You can grow them fine in plain top soil from a garden center for $1.79 a bag.

If you decide to improve that dirt I feel it's important to not get too carried away. I think Red Clay is a helpful additive. I like the idea of dolomite and Crushed Oster Shells/Crushed Coral as they desolve at different rates. 

I know the "chicken littles" will scream the sky is falling But, I feel some organic matter is helpful too. That could be worm casings or composted manure, oak leaves. The key here is to not go overboard in % to total. 

After that one should consider the Crypt specie when fine tuning the dirt, some like acidic soil other more alkaline. The close you can get to the plants natural habitat the more successful you will be.


----------



## jkan0228 (Feb 6, 2011)

MTS capped with Eco or flourite or floramax. Something along those lines.


----------



## wetworks (Jul 22, 2011)

OK, I have a good idea bout the substrate- what do I need to do about lighting? My current light is an 18" 15w T8.


----------



## jstehman (Dec 13, 2010)

I think that light should be sufficient. Granted, all I have are Wendtii and Spiralis, but it seems that the lower the light, the better.


----------



## wetworks (Jul 22, 2011)

I have never tried a dirt tank of any sort- what would be some good choices and methods for that? Should I only fill the tank with 1/2 water, or try true emersed? Sorry I have so many questions.


----------



## wetworks (Jul 22, 2011)

Also, is there one substrate available that would be a good choice for a wide variety of crypts? I am really interested and want all of the info that I can get. Thanks again.


----------



## Chlorophile (Aug 2, 2011)

DogFish said:


> You can grow them fine in plain top soil from a garden center for $1.79 a bag.
> 
> If you decide to improve that dirt I feel it's important to not get too carried away. I think Red Clay is a helpful additive. I like the idea of dolomite and Crushed Oster Shells/Crushed Coral as they desolve at different rates.
> 
> ...


Oh yea... aren't you the guy who put dog poo in his fish tank!?


----------



## freph (Apr 4, 2011)

My crypt lucens and wendtii are growing like weeds in both my dirted 10g and 20g. They love dirt. MGOPM is what I use. I can't say much about other crypts, though. If any of them require acidic soil you could just put some peat in the mix.


----------



## DogFish (Jul 16, 2011)

Chlorophile said:


> Oh yea... aren't you the guy who put dog poo in his fish tank!?

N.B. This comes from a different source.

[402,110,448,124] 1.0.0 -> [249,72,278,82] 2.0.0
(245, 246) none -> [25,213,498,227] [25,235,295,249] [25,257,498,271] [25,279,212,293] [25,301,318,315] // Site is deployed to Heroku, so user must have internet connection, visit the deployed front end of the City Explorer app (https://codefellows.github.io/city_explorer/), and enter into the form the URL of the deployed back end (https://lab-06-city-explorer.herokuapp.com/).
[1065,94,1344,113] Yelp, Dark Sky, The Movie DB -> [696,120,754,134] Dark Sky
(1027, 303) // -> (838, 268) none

Yes, that would be me. :icon_mrgr


----------



## DogFish (Jul 16, 2011)

Chlorophile said:


> Oh yea... aren't you the guy who put dog poo in his fish tank!?


That would be my Tonic Ten tank, see my sig line link. I've also used worm casings(worm poop) and composted Buffalo poop. If you are interested in poop, you might look at this thread too: http://www.plantedtank.net/forums/g...sion/157274-wanted-plant-product-testers.html


----------



## gordonrichards (Jun 20, 2009)

Depends on which ones you want to grow. Some require different conditions.

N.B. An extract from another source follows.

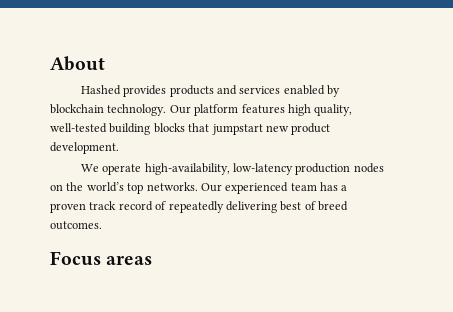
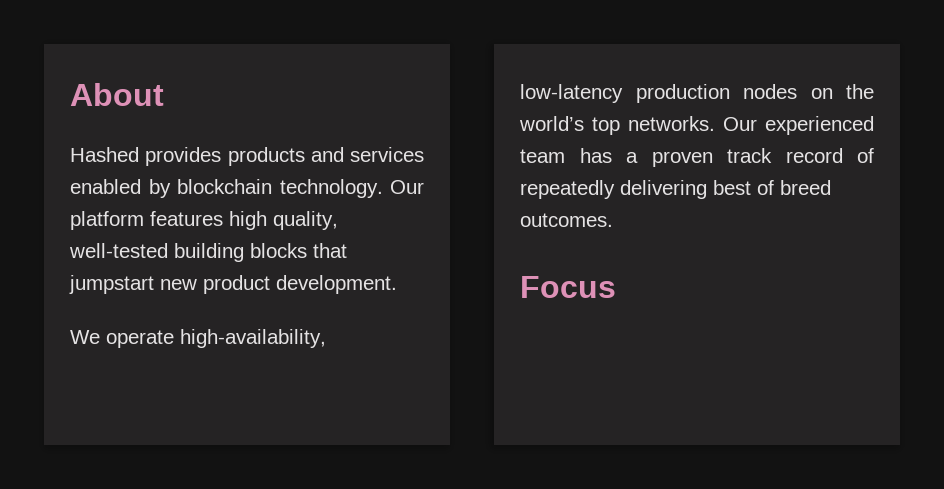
[106,256,153,265] areas -> (616, 287) none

Some prefer higher ph, others lower.

Sandy soil with low nutrients with steady water flow and others that prefer acidic swamp (leaf litter tanks)

Peat is your friend for most crypts, and I find that plant growerbed/aquasoil/florabase/plant stratum all benefit my crypts.

:^)


----------



## Java Moss (Jan 17, 2011)

I'm glad somebody posted something about crypts. Bought three of them a couple months ago to stick in my son's 20L. Have read that they were rather low tech and easy to keep, so decided to grab a few from the LFS. 

Stuck them in regular inert gravel, gave each their own Flourish tab - no CO2 other than what the fish provide and the light is stock 8000K - great results with strong leaves, excellent growth and a few baby leaves poking their way through since then. 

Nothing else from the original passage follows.